Front-end code edit data:
◇ ◇ ◇ ◇ ◇
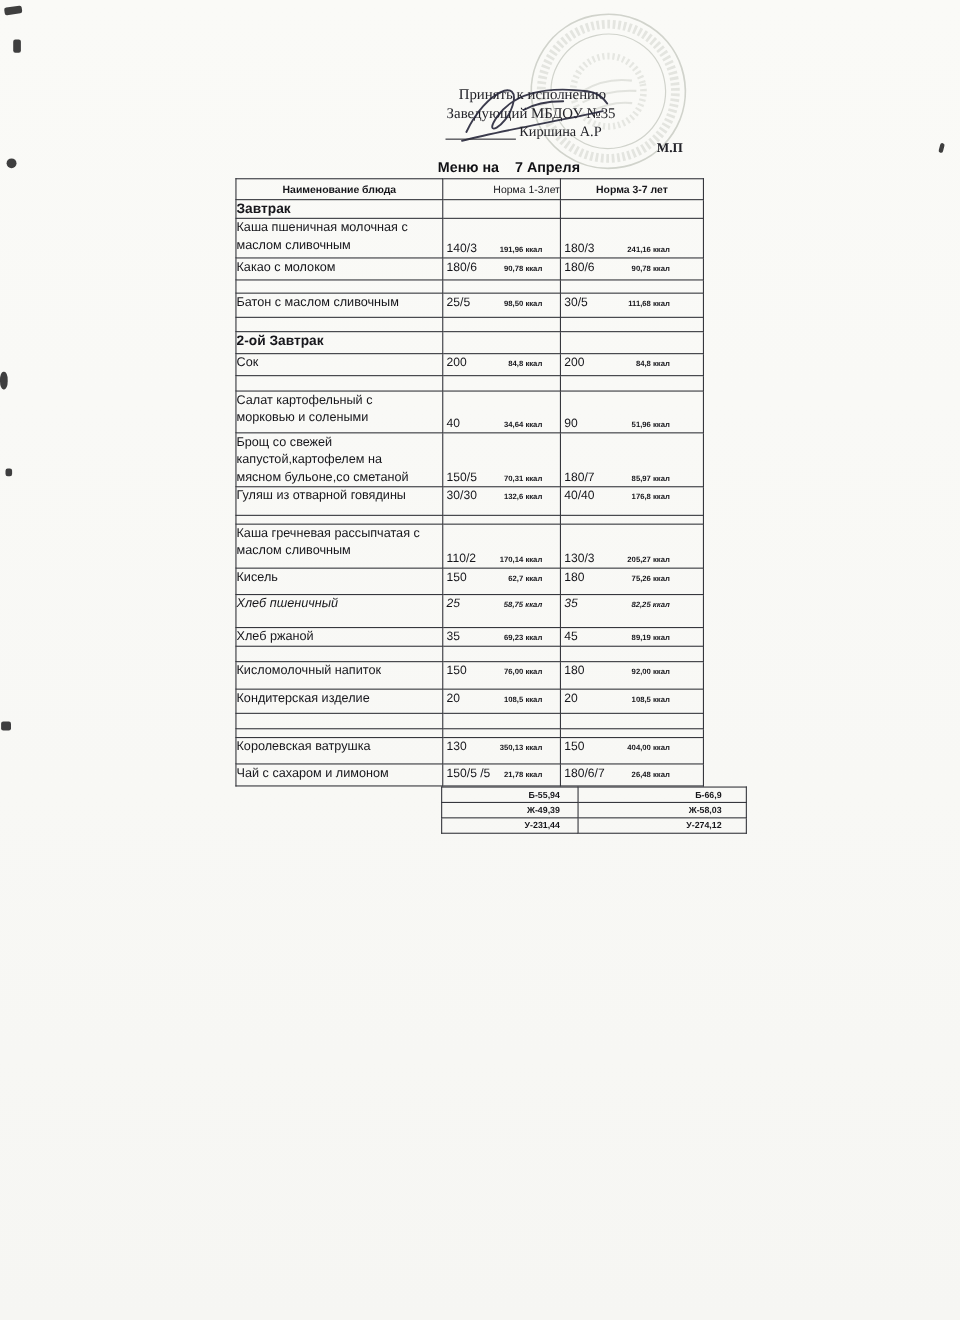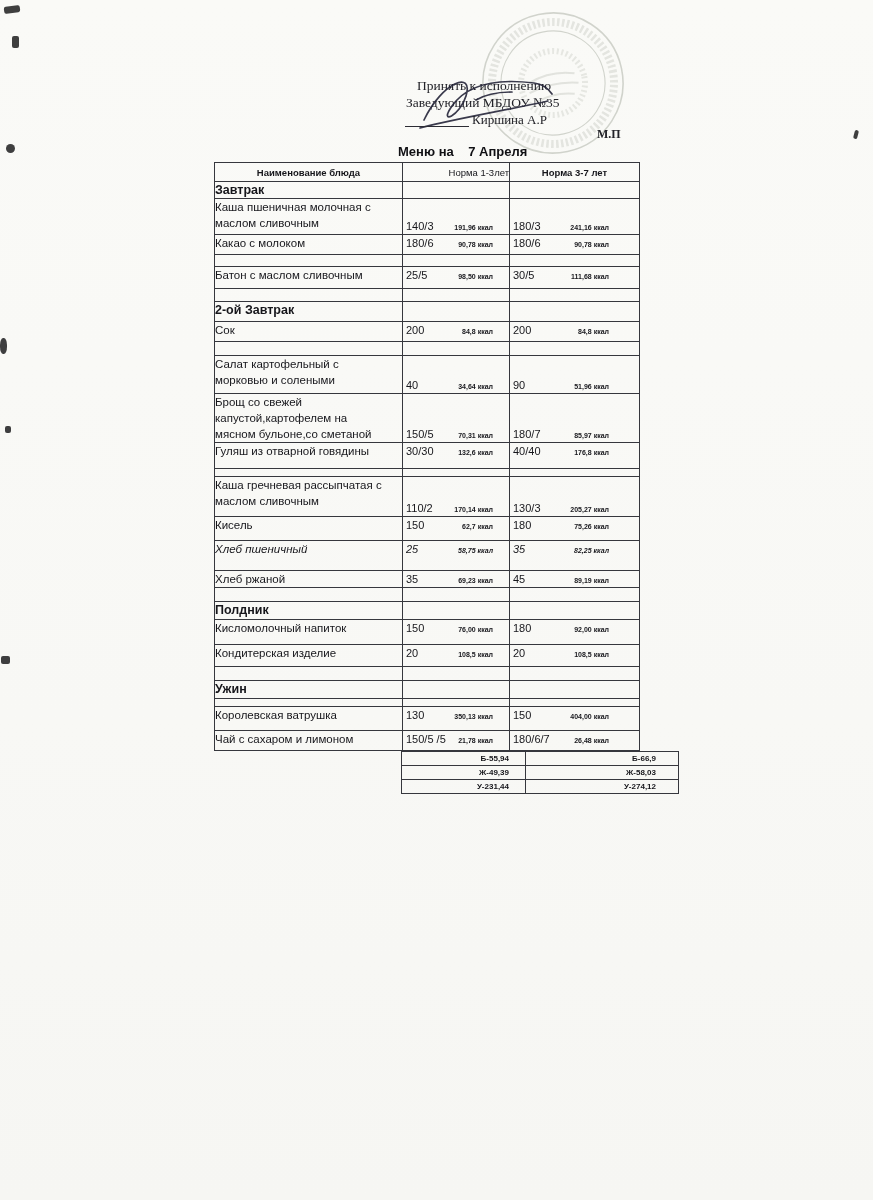"Полдник" tr { html: <tr> <td>Полдник</td> <td></td> <td></td> </tr> -> none }
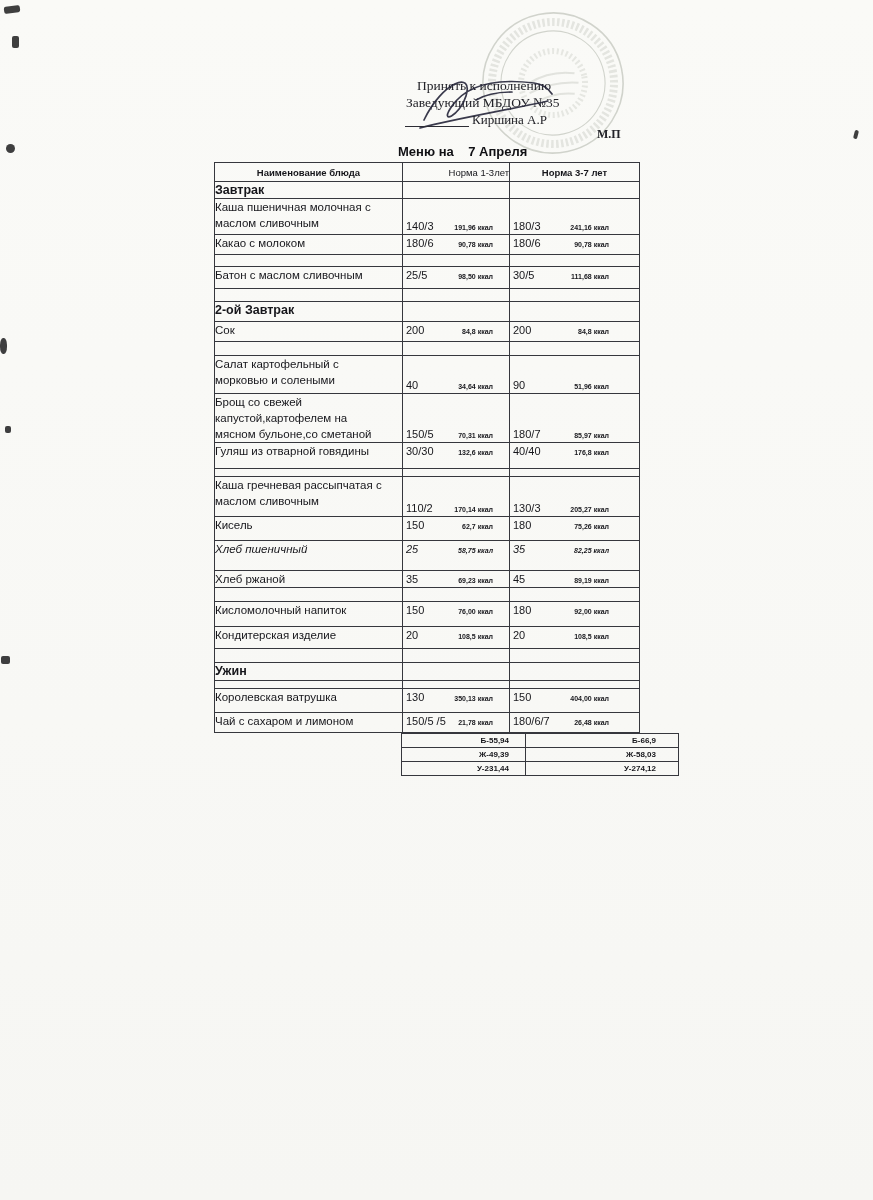"Ужин" tr { html: <tr> <td>Ужин</td> <td></td> <td></td> </tr> -> none }
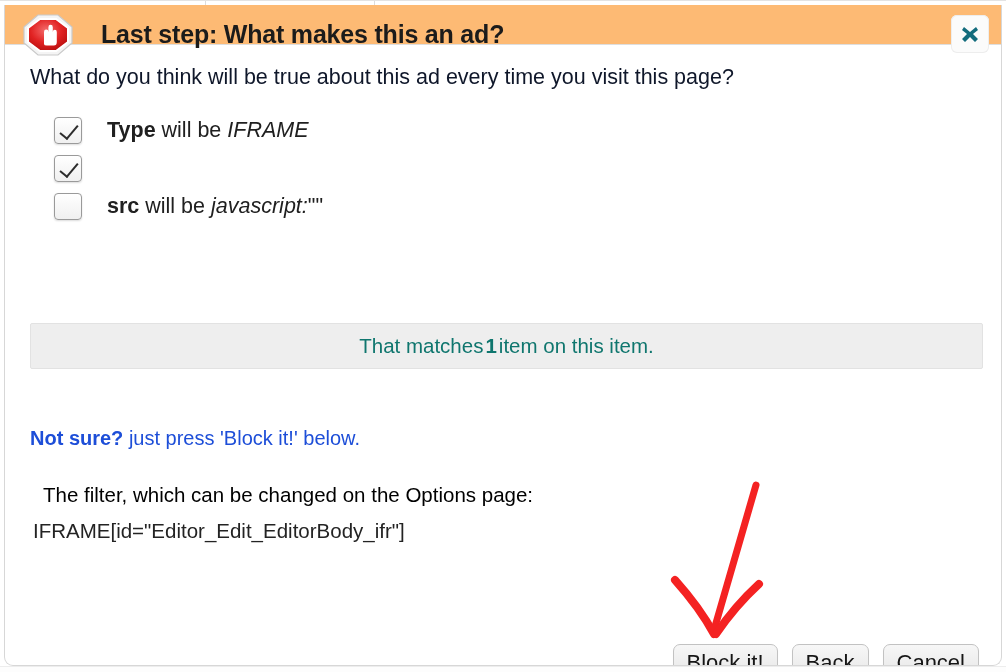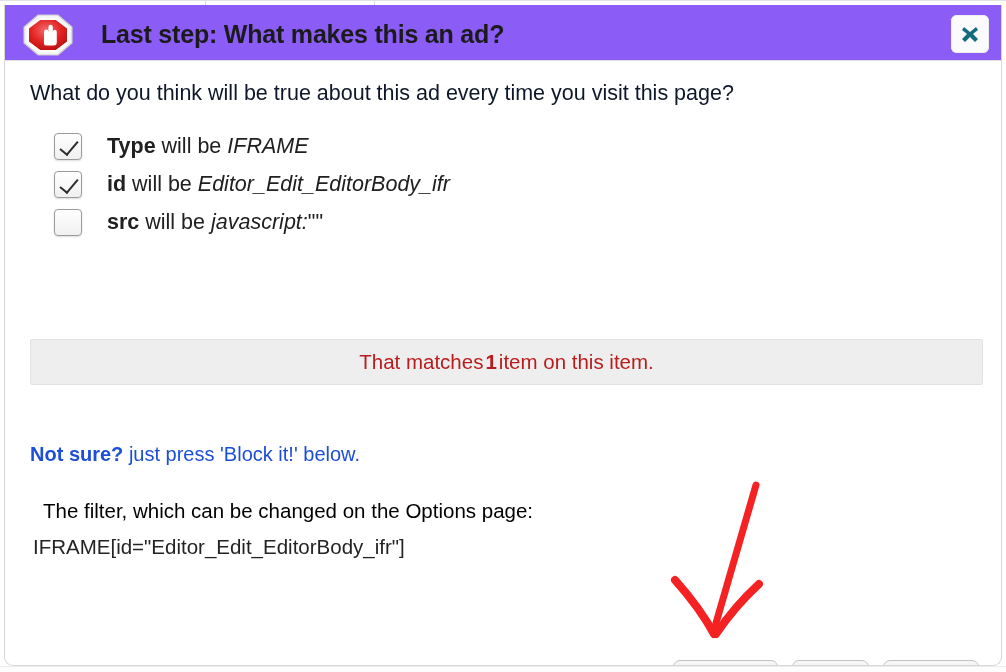"Last step: What makes this" .dialog-header { background: #8b5cf6 -> #fdba74; height: 56px -> 40px }
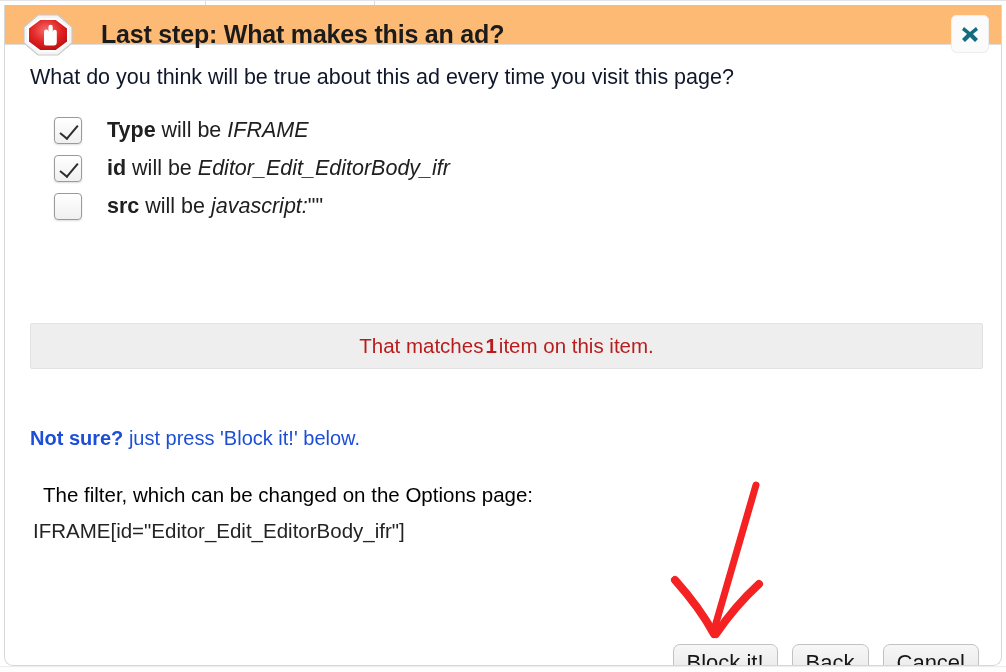"id will be Editor_Edit_EditorBody_ifr" span.criteria-text { html: <span> <span>id</span><span> will be </span><span>Editor_Edit_EditorBody_ifr</span><span></span> </span> -> none }
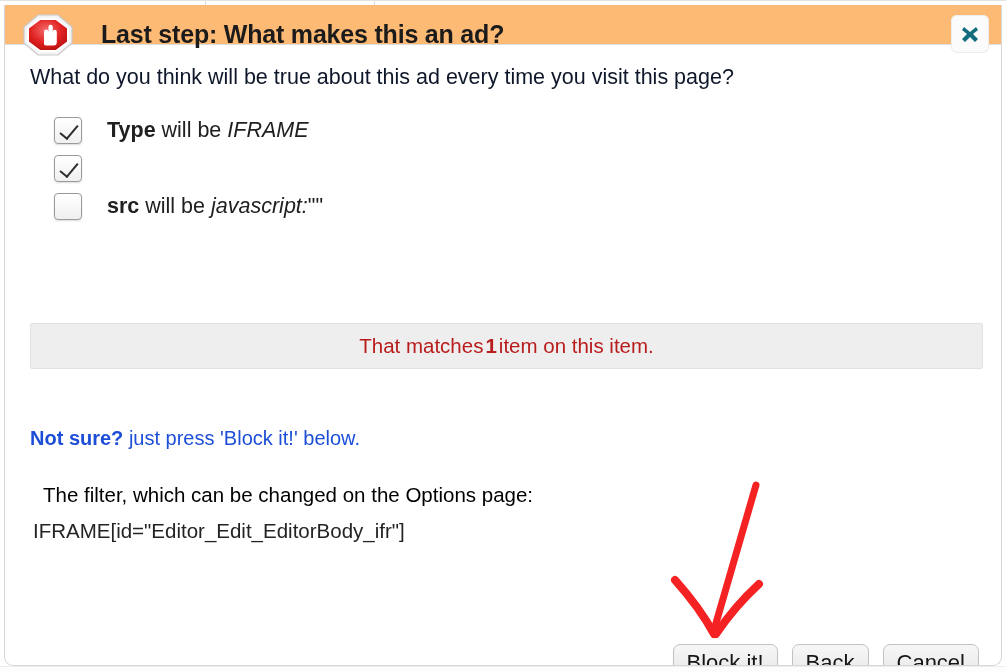"That matches" .match-box { color: #b91c1c -> #0f766e }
◇ ◇ ◇ ◇ ◇
TRY IT - Could you repeat all of the entries exactly, without any of the images?

TASK OUTPUT -
"Полдник" tr { html: <tr> <td>Полдник</td> <td></td> <td></td> </tr> -> none }
"Ужин" tr { html: <tr> <td>Ужин</td> <td></td> <td></td> </tr> -> none }
"Last step: What makes this" .dialog-header { background: #8b5cf6 -> #fdba74; height: 56px -> 40px }
"id will be Editor_Edit_EditorBody_ifr" span.criteria-text { html: <span> <span>id</span><span> will be </span><span>Editor_Edit_EditorBody_ifr</span><span></span> </span> -> none }
"That matches" .match-box { color: #b91c1c -> #0f766e }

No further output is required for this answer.